* _Records supplied_
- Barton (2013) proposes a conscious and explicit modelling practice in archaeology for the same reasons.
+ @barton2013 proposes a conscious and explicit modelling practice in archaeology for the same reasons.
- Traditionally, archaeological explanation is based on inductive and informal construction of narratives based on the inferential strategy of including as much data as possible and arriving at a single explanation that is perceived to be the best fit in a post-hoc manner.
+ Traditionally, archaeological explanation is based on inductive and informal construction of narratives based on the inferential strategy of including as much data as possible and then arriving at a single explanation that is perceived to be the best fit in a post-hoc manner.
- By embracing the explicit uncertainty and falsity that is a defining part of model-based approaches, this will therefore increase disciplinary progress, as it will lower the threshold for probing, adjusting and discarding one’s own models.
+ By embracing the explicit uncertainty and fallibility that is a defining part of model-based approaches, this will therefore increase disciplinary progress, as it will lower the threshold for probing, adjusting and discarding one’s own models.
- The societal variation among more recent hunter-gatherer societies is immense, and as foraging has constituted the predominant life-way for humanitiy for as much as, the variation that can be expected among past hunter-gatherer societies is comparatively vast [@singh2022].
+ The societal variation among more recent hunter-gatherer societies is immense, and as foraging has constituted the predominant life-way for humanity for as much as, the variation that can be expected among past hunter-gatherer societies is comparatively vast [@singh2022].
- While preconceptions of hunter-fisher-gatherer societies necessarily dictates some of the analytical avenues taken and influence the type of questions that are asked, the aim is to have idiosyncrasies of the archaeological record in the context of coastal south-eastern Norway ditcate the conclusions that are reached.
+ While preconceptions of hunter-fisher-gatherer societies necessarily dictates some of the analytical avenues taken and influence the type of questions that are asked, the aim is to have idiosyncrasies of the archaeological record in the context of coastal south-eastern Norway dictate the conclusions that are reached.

* _Activity_
Which lines of the entries above contain the word "embracing"? Copy each of them.

* _Solution for this exercise_
- By embracing the explicit uncertainty and falsity that is a defining part of model-based approaches, this will therefore increase disciplinary progress, as it will lower the threshold for probing, adjusting and discarding one’s own models.
+ By embracing the explicit uncertainty and fallibility that is a defining part of model-based approaches, this will therefore increase disciplinary progress, as it will lower the threshold for probing, adjusting and discarding one’s own models.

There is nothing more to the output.